What you are asked to do: Please reproduce each of the following entries exactly.

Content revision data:

▬▬▬▬▬▬▬▬▬▬

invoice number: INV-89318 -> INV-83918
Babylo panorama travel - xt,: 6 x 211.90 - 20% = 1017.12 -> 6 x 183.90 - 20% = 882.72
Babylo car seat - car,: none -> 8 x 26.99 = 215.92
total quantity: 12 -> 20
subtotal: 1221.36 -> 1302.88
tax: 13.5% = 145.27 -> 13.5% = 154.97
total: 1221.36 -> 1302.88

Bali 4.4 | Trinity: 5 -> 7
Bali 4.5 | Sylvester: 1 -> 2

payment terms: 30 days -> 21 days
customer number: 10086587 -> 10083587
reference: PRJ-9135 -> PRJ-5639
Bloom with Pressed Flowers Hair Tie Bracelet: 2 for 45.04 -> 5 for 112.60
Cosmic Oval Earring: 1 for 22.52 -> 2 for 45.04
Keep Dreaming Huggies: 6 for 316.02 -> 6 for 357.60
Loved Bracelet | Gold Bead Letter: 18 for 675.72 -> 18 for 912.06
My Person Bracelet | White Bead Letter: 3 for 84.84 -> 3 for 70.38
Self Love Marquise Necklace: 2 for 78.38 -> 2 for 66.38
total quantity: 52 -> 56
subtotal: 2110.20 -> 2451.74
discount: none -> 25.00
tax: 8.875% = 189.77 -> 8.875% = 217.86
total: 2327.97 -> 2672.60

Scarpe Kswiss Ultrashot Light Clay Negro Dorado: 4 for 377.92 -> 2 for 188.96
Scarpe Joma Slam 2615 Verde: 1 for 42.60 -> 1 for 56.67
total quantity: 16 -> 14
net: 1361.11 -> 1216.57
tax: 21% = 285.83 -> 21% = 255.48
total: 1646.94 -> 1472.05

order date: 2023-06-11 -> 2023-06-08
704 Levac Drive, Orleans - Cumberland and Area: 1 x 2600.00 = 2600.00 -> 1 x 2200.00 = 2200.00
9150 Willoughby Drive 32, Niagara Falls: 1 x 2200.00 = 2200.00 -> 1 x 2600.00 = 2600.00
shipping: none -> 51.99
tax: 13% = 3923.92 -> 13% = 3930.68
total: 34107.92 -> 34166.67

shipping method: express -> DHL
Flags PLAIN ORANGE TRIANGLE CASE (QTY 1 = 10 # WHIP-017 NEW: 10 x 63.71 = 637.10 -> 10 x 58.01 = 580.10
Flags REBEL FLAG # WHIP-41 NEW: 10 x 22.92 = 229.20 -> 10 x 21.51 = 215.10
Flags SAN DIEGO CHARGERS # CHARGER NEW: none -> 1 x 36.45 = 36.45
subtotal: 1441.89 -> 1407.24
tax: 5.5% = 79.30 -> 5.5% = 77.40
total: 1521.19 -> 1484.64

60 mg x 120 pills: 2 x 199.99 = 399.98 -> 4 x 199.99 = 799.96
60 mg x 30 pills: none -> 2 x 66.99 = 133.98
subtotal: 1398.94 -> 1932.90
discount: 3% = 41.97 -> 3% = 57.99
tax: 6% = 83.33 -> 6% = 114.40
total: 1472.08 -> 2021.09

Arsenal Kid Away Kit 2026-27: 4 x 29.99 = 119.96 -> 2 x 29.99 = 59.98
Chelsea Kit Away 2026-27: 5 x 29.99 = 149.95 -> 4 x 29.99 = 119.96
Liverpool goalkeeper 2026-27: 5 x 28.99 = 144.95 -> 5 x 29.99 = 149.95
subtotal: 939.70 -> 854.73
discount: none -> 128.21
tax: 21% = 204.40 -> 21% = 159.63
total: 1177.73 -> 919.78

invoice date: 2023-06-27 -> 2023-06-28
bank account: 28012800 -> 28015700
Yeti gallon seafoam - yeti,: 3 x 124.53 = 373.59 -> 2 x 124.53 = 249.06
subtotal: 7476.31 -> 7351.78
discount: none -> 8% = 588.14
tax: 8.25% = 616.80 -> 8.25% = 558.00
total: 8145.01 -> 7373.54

▬▬▬▬▬▬▬▬▬▬

Answer section:
invoice number: INV-89318 -> INV-83918
Babylo panorama travel - xt,: 6 x 211.90 - 20% = 1017.12 -> 6 x 183.90 - 20% = 882.72
Babylo car seat - car,: none -> 8 x 26.99 = 215.92
total quantity: 12 -> 20
subtotal: 1221.36 -> 1302.88
tax: 13.5% = 145.27 -> 13.5% = 154.97
total: 1221.36 -> 1302.88

Bali 4.4 | Trinity: 5 -> 7
Bali 4.5 | Sylvester: 1 -> 2

payment terms: 30 days -> 21 days
customer number: 10086587 -> 10083587
reference: PRJ-9135 -> PRJ-5639
Bloom with Pressed Flowers Hair Tie Bracelet: 2 for 45.04 -> 5 for 112.60
Cosmic Oval Earring: 1 for 22.52 -> 2 for 45.04
Keep Dreaming Huggies: 6 for 316.02 -> 6 for 357.60
Loved Bracelet | Gold Bead Letter: 18 for 675.72 -> 18 for 912.06
My Person Bracelet | White Bead Letter: 3 for 84.84 -> 3 for 70.38
Self Love Marquise Necklace: 2 for 78.38 -> 2 for 66.38
total quantity: 52 -> 56
subtotal: 2110.20 -> 2451.74
discount: none -> 25.00
tax: 8.875% = 189.77 -> 8.875% = 217.86
total: 2327.97 -> 2672.60

Scarpe Kswiss Ultrashot Light Clay Negro Dorado: 4 for 377.92 -> 2 for 188.96
Scarpe Joma Slam 2615 Verde: 1 for 42.60 -> 1 for 56.67
total quantity: 16 -> 14
net: 1361.11 -> 1216.57
tax: 21% = 285.83 -> 21% = 255.48
total: 1646.94 -> 1472.05

order date: 2023-06-11 -> 2023-06-08
704 Levac Drive, Orleans - Cumberland and Area: 1 x 2600.00 = 2600.00 -> 1 x 2200.00 = 2200.00
9150 Willoughby Drive 32, Niagara Falls: 1 x 2200.00 = 2200.00 -> 1 x 2600.00 = 2600.00
shipping: none -> 51.99
tax: 13% = 3923.92 -> 13% = 3930.68
total: 34107.92 -> 34166.67

shipping method: express -> DHL
Flags PLAIN ORANGE TRIANGLE CASE (QTY 1 = 10 # WHIP-017 NEW: 10 x 63.71 = 637.10 -> 10 x 58.01 = 580.10
Flags REBEL FLAG # WHIP-41 NEW: 10 x 22.92 = 229.20 -> 10 x 21.51 = 215.10
Flags SAN DIEGO CHARGERS # CHARGER NEW: none -> 1 x 36.45 = 36.45
subtotal: 1441.89 -> 1407.24
tax: 5.5% = 79.30 -> 5.5% = 77.40
total: 1521.19 -> 1484.64

60 mg x 120 pills: 2 x 199.99 = 399.98 -> 4 x 199.99 = 799.96
60 mg x 30 pills: none -> 2 x 66.99 = 133.98
subtotal: 1398.94 -> 1932.90
discount: 3% = 41.97 -> 3% = 57.99
tax: 6% = 83.33 -> 6% = 114.40
total: 1472.08 -> 2021.09

Arsenal Kid Away Kit 2026-27: 4 x 29.99 = 119.96 -> 2 x 29.99 = 59.98
Chelsea Kit Away 2026-27: 5 x 29.99 = 149.95 -> 4 x 29.99 = 119.96
Liverpool goalkeeper 2026-27: 5 x 28.99 = 144.95 -> 5 x 29.99 = 149.95
subtotal: 939.70 -> 854.73
discount: none -> 128.21
tax: 21% = 204.40 -> 21% = 159.63
total: 1177.73 -> 919.78

invoice date: 2023-06-27 -> 2023-06-28
bank account: 28012800 -> 28015700
Yeti gallon seafoam - yeti,: 3 x 124.53 = 373.59 -> 2 x 124.53 = 249.06
subtotal: 7476.31 -> 7351.78
discount: none -> 8% = 588.14
tax: 8.25% = 616.80 -> 8.25% = 558.00
total: 8145.01 -> 7373.54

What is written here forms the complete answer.